The acquisition of these skills - the transition from course-related problem solving to research - is often a difficult one. We believe that the Comprehensive Exam should serve an active role in facilitating this transition. The written research proposal and the accompanying question period address this goal.

Criteria for Evaluation and Adjudication

After the oral exam, the Examining Committee should make two decisions, one for the oral exam and one for the thesis proposal (in a way similar to PhD thesis defense).

Options for the oral part of the exam are:

  • unconditional pass
  • re-take as soon as possible, preferrably within 2 weeks
  • fail (e.g., due to unsatisfactory responses in the question period)

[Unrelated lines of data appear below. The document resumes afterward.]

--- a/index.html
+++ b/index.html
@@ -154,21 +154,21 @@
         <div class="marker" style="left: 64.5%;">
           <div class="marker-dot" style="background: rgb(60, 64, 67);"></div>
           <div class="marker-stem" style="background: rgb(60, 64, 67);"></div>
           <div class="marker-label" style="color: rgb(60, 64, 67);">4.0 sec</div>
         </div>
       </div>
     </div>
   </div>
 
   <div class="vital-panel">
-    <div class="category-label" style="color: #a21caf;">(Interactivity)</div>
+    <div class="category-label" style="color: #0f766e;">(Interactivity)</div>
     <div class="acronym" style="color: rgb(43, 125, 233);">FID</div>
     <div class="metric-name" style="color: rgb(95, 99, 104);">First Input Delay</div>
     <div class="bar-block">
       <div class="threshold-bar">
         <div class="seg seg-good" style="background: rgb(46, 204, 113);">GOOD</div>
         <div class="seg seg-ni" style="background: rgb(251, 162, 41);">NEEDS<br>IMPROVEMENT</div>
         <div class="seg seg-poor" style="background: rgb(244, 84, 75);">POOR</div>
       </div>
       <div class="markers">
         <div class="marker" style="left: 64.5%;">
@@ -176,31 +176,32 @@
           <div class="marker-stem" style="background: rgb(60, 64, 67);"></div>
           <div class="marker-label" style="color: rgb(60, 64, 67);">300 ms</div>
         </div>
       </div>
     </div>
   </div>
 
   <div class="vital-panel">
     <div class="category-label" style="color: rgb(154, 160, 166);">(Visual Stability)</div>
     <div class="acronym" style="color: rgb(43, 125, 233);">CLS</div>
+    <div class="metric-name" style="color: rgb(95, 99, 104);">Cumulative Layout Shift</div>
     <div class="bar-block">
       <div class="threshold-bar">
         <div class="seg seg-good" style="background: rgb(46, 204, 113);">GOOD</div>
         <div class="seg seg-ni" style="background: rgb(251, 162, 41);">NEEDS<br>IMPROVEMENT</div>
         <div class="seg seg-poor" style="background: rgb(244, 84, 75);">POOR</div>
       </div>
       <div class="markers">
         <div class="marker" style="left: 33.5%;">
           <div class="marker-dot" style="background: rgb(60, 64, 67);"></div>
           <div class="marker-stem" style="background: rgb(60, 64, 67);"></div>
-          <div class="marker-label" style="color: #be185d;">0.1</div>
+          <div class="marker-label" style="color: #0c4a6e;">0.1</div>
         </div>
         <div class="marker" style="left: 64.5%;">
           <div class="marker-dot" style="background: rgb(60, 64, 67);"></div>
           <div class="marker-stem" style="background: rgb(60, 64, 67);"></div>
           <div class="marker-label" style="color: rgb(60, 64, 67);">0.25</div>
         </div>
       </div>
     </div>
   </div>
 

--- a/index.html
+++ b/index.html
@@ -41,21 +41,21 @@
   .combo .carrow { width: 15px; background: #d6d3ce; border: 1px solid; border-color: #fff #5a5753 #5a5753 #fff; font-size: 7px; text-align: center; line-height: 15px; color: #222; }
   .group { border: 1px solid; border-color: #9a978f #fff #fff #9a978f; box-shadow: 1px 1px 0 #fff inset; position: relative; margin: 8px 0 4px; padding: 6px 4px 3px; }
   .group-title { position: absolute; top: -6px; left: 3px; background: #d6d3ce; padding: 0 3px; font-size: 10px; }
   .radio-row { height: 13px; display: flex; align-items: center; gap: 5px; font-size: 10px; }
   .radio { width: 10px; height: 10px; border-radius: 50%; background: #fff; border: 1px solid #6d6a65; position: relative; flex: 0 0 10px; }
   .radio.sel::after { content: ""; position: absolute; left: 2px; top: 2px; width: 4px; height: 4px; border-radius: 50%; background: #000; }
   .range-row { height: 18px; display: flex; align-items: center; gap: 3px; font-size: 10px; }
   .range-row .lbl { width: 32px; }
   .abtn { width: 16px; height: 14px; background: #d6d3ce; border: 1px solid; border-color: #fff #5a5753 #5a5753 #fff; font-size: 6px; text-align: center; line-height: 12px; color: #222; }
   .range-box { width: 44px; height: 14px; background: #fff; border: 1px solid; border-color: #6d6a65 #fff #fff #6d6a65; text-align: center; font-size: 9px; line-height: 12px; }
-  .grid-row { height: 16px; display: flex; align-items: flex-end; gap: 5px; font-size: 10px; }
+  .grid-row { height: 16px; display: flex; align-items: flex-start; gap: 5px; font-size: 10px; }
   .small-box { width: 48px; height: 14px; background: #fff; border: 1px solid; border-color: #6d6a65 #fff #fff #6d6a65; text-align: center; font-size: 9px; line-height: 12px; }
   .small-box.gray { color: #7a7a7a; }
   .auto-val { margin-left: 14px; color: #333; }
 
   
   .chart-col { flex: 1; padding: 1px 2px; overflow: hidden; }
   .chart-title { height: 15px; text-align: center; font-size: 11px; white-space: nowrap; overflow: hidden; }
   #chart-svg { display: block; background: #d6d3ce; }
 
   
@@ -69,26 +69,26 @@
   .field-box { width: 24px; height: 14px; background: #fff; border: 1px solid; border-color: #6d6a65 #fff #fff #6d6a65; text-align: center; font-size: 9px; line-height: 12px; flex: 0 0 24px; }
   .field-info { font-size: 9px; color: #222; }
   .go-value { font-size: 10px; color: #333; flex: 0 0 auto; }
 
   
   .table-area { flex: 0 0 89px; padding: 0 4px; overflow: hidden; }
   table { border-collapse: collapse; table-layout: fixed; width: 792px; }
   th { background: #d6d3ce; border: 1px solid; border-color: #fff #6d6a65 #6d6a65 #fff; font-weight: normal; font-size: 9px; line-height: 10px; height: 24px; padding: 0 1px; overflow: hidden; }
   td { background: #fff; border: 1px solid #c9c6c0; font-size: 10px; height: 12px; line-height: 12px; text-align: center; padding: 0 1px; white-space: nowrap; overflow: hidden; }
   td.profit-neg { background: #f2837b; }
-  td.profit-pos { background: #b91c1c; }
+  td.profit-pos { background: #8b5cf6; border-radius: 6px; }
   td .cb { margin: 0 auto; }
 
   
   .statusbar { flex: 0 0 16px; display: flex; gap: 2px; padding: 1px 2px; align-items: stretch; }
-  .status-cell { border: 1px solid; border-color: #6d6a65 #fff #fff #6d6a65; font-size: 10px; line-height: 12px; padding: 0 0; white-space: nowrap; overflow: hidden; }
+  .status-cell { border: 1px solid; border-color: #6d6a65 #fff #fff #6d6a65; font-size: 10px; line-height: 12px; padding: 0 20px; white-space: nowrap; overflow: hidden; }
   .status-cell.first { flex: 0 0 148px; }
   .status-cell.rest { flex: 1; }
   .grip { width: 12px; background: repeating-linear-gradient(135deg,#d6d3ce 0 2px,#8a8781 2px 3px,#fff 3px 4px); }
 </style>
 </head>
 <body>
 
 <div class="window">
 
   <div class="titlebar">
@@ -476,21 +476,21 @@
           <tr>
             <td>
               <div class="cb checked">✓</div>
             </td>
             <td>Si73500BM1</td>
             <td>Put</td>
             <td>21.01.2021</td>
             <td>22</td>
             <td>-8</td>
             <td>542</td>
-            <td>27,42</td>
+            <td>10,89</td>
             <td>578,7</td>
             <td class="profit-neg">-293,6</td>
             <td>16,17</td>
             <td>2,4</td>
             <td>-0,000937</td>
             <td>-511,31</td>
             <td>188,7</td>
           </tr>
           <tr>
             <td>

Options for the thesis proposal are:

  • unconditional pass
  • re-write portions of thesis proposal, with a re-take of oral exam
  • re-write portions of thesis proposal, without a re-take of oral exam (this option if only writing improvement is needed)
  • fail

The Comprehensive Exam is graded as a pass only if the Examining Committee unaminously recommends a pass for both the oral exam and the thesis proposal. Admission to PhD candidancy comes after the Comprehensive Exam is passed. A PhD supervisory committee should be formed after a thesis proposal is accepted.


A PhD candidate can change his/her thesis topic and/or thesis supervisor. In this case, the candidate may be asked to defend the new thesis proposal.